Segment Start: Supplied material

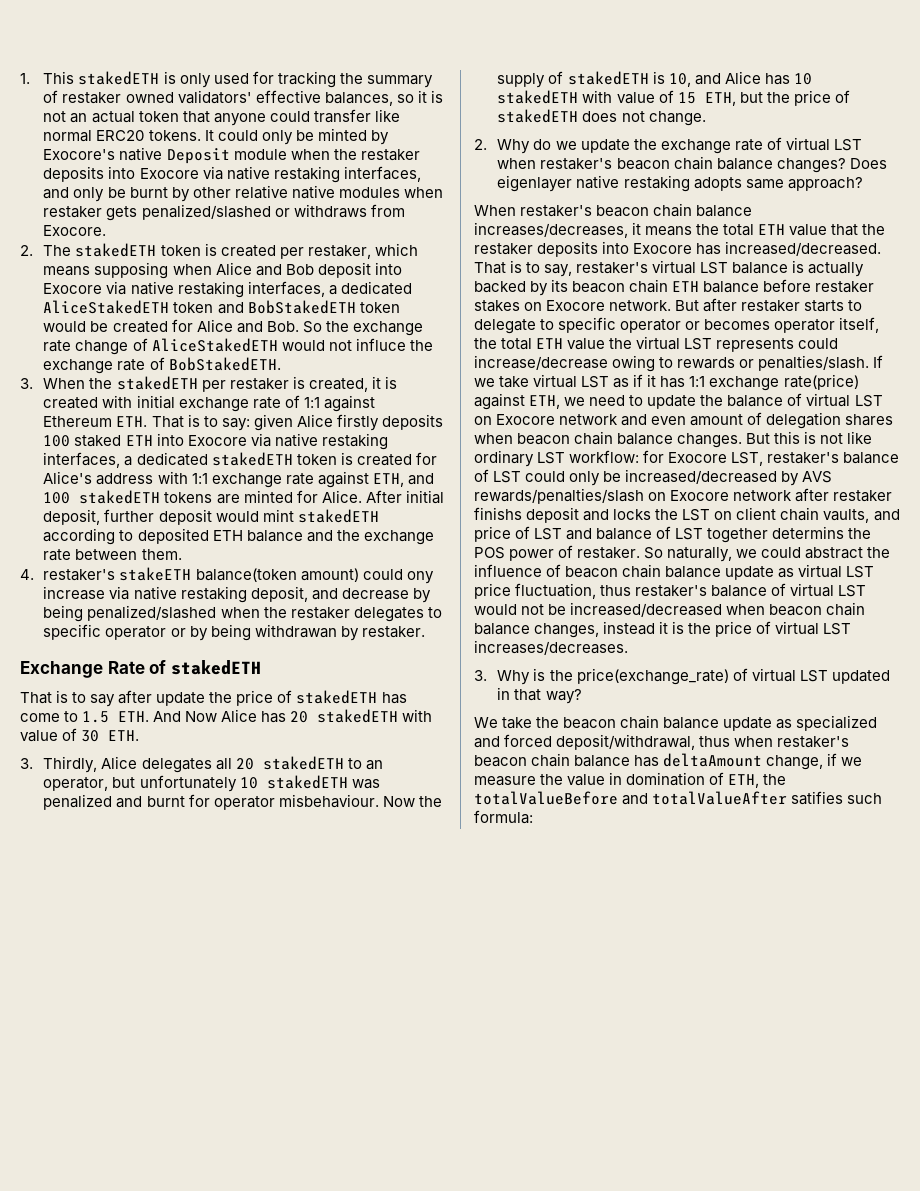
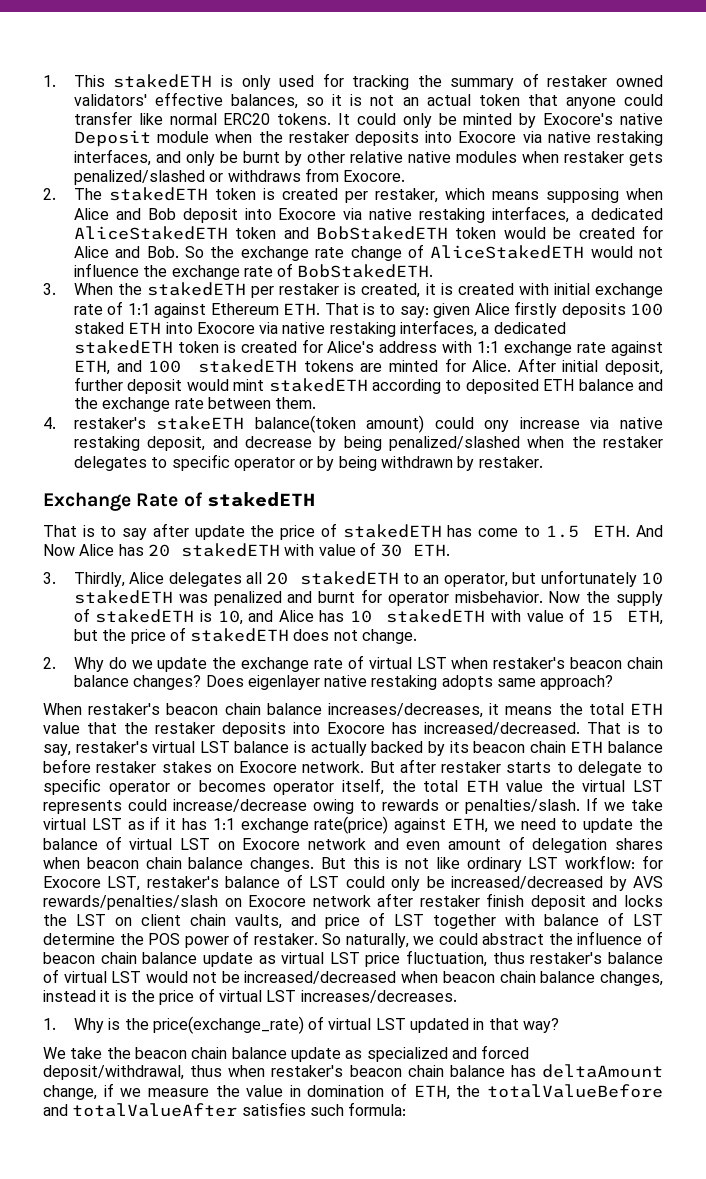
- 2. The stakedETH token is created per restaker, which means supposing when Alice and Bob deposit into Exocore via native restaking interfaces, a dedicated AliceStakedETH token and BobStakedETH token would be created for Alice and Bob. So the exchange rate change of AliceStakedETH would not influce the exchange rate of BobStakedETH.
+ 2. The stakedETH token is created per restaker, which means supposing when Alice and Bob deposit into Exocore via native restaking interfaces, a dedicated AliceStakedETH token and BobStakedETH token would be created for Alice and Bob. So the exchange rate change of AliceStakedETH would not influence the exchange rate of BobStakedETH.
- 4. restaker's stakeETH balance(token amount) could ony increase via native restaking deposit, and decrease by being penalized/slashed when the restaker delegates to specific operator or by being withdrawan by restaker.
+ 4. restaker's stakeETH balance(token amount) could ony increase via native restaking deposit, and decrease by being penalized/slashed when the restaker delegates to specific operator or by being withdrawn by restaker.
- 3. Thirdly, Alice delegates all 20 stakedETH to an operator, but unfortunately 10 stakedETH was penalized and burnt for operator misbehaviour.
+ 3. Thirdly, Alice delegates all 20 stakedETH to an operator, but unfortunately 10 stakedETH was penalized and burnt for operator misbehavior.
- But this is not like ordinary LST workflow: for Exocore LST, restaker's balance of LST could only be increased/decreased by AVS rewards/penalties/slash on Exocore network after restaker finishs deposit and locks the LST on client chain vaults, and price of LST and balance of LST together determins the POS power of restaker.
+ But this is not like ordinary LST workflow: for Exocore LST, restaker's balance of LST could only be increased/decreased by AVS rewards/penalties/slash on Exocore network after restaker finish deposit and locks the LST on client chain vaults, and price of LST together with balance of LST determine the POS power of restaker.
- 3. Why is the price(exchange_rate) of virtual LST updated in that way?
+ 1. Why is the price(exchange_rate) of virtual LST updated in that way?
- We take the beacon chain balance update as specialized and forced deposit/withdrawal, thus when restaker's beacon chain balance has deltaAmount change, if we measure the value in domination of ETH, the totalValueBefore and totalValueAfter satifies such formula:
+ We take the beacon chain balance update as specialized and forced deposit/withdrawal, thus when restaker's beacon chain balance has deltaAmount change, if we measure the value in domination of ETH, the totalValueBefore and totalValueAfter satisfies such formula:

Segment End: Supplied material

Exercise objective - Only the lines with the string "rewards" are wanted; pick them out of the records above and copy them.

Result of the task -
- But this is not like ordinary LST workflow: for Exocore LST, restaker's balance of LST could only be increased/decreased by AVS rewards/penalties/slash on Exocore network after restaker finishs deposit and locks the LST on client chain vaults, and price of LST and balance of LST together determins the POS power of restaker.
+ But this is not like ordinary LST workflow: for Exocore LST, restaker's balance of LST could only be increased/decreased by AVS rewards/penalties/slash on Exocore network after restaker finish deposit and locks the LST on client chain vaults, and price of LST together with balance of LST determine the POS power of restaker.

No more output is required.